[Available data]

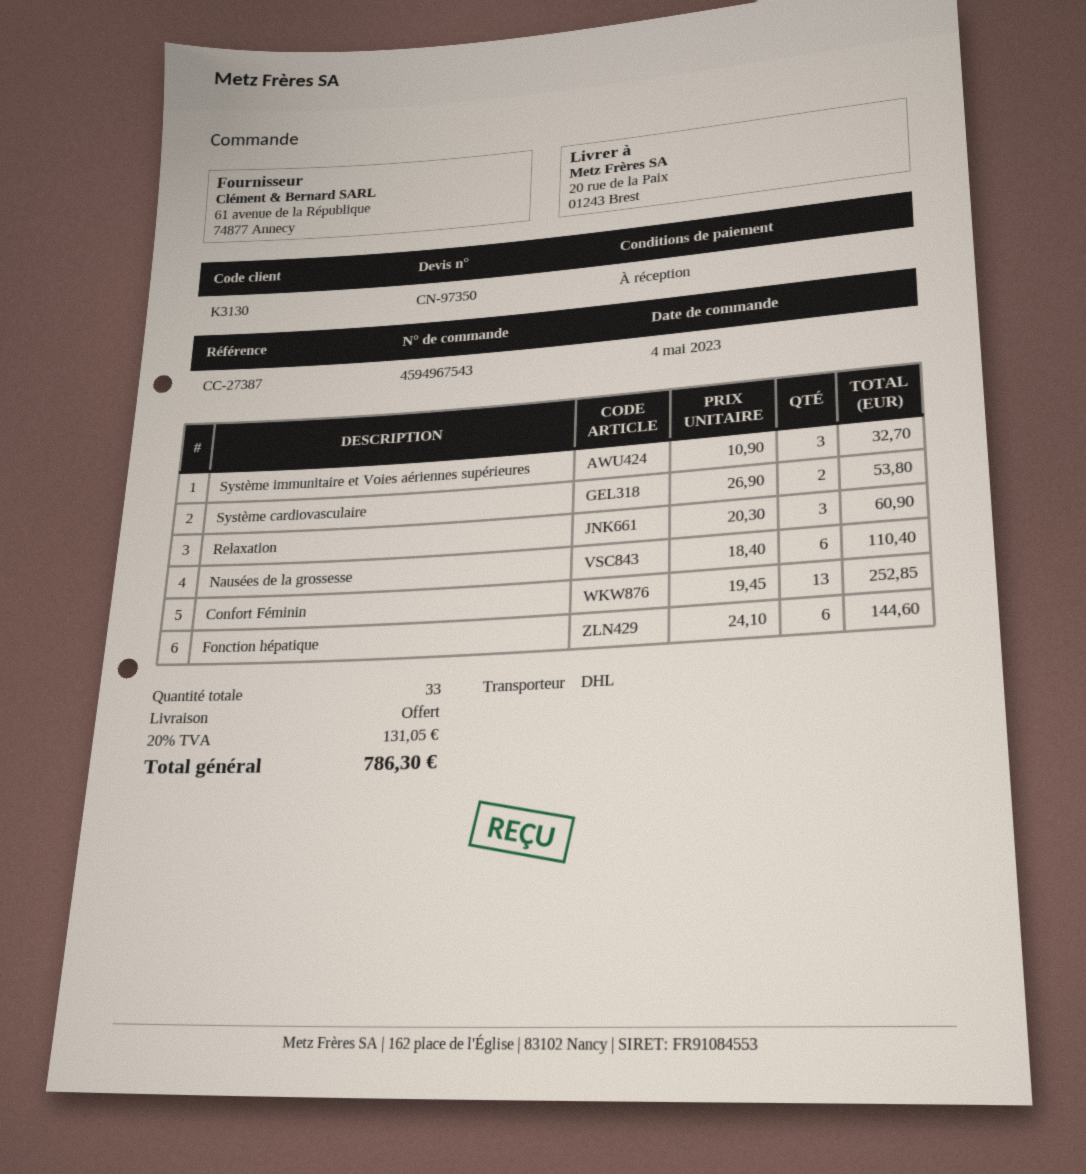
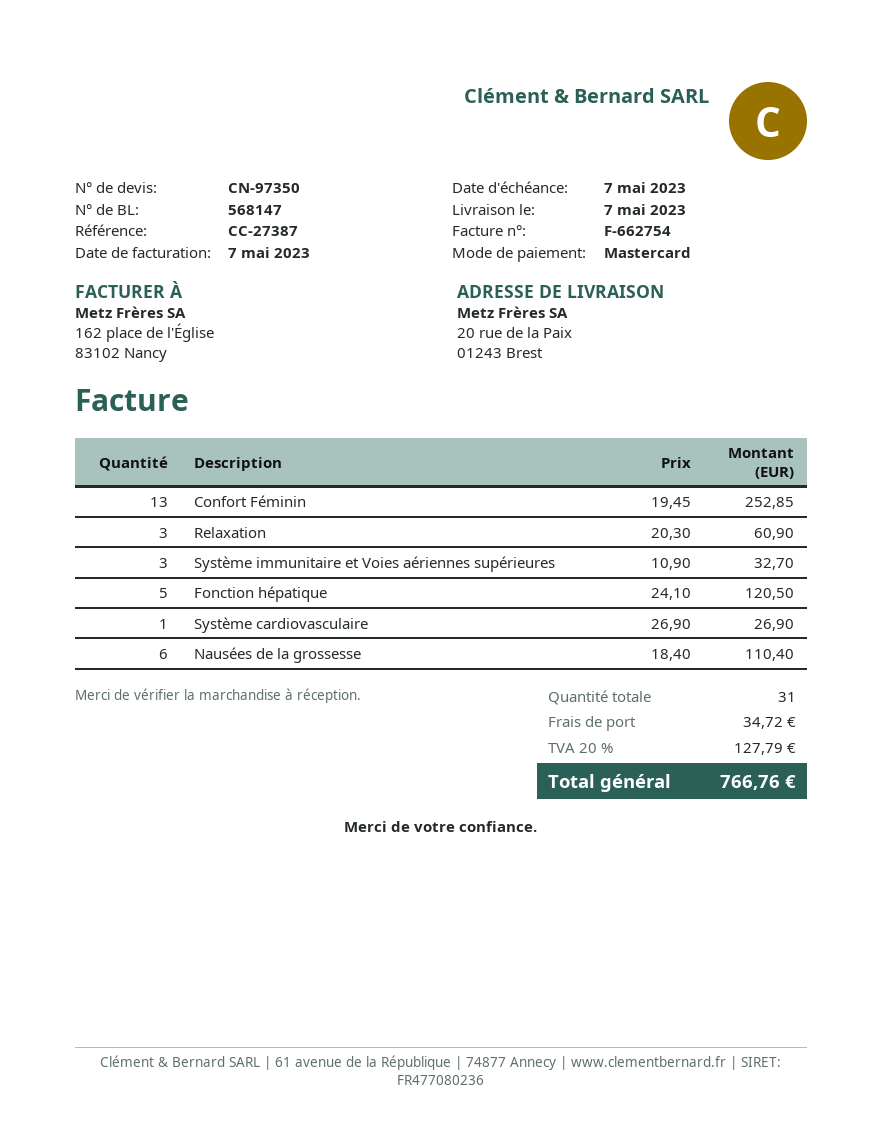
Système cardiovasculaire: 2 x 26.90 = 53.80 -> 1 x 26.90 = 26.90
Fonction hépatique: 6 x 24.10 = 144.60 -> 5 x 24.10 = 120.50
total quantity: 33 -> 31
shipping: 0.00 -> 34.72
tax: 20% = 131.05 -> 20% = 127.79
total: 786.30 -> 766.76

--

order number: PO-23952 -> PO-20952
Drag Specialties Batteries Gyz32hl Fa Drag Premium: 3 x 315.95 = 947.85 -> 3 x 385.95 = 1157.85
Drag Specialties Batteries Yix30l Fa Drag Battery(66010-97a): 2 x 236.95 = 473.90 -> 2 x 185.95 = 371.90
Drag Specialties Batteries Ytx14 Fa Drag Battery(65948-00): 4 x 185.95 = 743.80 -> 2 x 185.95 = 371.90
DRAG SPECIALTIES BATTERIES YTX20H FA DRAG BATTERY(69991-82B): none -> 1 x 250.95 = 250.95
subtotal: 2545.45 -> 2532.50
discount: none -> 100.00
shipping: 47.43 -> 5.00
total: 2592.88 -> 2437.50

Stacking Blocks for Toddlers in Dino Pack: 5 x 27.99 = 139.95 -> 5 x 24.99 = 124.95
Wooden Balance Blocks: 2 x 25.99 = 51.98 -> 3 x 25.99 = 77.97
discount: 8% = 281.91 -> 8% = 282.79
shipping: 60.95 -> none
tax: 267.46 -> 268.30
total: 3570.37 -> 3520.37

[What this task involves] Go through the data and gather every line that holds "discount".

[Solved exercise]
discount: none -> 100.00
discount: 8% = 281.91 -> 8% = 282.79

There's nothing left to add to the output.